I decided to make the polymorphic relations to be stored with this package, but after 16 hours I ended up with some buggy implementation that was not even working. I realised that I had to redesign the package even though the package works really nice.

Current design

The current design revolves around 2 packages: apie/doctrine-entity-converter and apie/doctrine-entity-datalayer.

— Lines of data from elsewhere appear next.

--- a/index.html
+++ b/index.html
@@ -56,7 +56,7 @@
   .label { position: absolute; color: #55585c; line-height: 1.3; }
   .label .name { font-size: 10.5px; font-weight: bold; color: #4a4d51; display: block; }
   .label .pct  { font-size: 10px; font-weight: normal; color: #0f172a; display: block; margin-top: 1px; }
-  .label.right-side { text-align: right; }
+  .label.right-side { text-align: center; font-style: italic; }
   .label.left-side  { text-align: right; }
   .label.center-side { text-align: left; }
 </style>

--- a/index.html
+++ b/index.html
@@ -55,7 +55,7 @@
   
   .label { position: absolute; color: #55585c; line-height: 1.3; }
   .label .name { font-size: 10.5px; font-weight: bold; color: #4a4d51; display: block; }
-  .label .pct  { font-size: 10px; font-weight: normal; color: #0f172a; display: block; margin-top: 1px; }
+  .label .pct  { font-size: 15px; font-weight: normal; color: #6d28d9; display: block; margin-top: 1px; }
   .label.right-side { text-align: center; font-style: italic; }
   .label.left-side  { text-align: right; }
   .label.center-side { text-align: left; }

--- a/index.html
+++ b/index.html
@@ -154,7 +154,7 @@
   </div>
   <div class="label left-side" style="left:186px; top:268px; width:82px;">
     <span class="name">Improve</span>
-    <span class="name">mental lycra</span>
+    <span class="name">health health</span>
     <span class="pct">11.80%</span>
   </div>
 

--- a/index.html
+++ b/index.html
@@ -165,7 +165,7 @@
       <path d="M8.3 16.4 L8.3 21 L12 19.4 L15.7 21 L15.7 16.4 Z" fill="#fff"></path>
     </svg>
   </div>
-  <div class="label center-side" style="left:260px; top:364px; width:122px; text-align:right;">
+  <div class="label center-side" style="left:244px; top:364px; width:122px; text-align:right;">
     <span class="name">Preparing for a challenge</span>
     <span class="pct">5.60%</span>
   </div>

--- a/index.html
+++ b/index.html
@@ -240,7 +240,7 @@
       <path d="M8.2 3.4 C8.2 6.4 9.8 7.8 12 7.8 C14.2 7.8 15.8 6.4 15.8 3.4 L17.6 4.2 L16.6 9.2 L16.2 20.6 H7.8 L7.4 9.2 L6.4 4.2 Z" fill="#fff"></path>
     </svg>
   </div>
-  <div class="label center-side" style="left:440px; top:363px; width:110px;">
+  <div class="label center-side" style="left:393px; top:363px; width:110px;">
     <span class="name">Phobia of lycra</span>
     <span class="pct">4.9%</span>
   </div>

apie/doctrine-entity-converter

this package is made around making Doctrine entities on the fly from a Apie domain object following the spec I originally designed. A class had methods to convert a domain object to an entity and viceversa:

class apie_resource_example_user implements GeneratedDoctrineEntityInterface
{
    #[ORM\OneToMany(targetEntity: 'apie_index_example_user')
    private Collection $_indexTable;

    #[ORM\Column()]
    #[ORM\Id]
    private string $apie_id;

    public function inject(EntityInterface $object): void
    {
        // code to move doctrine properties in existing object
        DoctrineUtils::setValue(new ReflectionProperty(User::class, 'id'), UserIdentifier::fromNative($this->apie_id));   
    }
    
    public static function getOriginalClassName(): string
    {
        return User::class;
    }
    
    public function updateFrom(EntityInterface $object): self
    {
        // code to fill in properties in the doctrine entity from a domain object.
        $this->apie_id = DoctrineUtils::getValue($object, new ReflectionProperty(User::class, 'id'));
    }
    
    public static self createFrom(object $object): self
    {
    	$instance = (new ReflectionClass($this->getOriginalClassName()))->newInstanceWithoutConstructor();
        return $this->updateFrom($instance);
    }
}

apie/doctrine-entity-datalayer

Apie uses a strict datalayer interface to store and retrieve objects. A data layer is basically a repository to retrieve entities, but also a method to update, create or delete an object.
This package uses apie/doctrine-entity-converter to create doctrine entities for a series of domain objects, creates a Doctrine entity manager with specific settings linking to the created entities and adds a class around it that follows Apie's datalayer interface. The package has no dependency to the Doctrine bundle in Symfony or the laravel-doctrine package for Laravel, but adding the Doctrine bundle does link the entity manager to the Doctrine Bundle to see all executed queries.
The only thing this package also does is automatic migrations with the Doctrine schema tool (in development mode only). This means this will happen if I create a property to an existing domain property:
  • it recreates the entity again with a link to the new property.
  • The Doctrine schema tools sees a missing database column and tries to add the new column.
  • If the migration failed it resets the database if this setting is turned on or throws an error otherwise.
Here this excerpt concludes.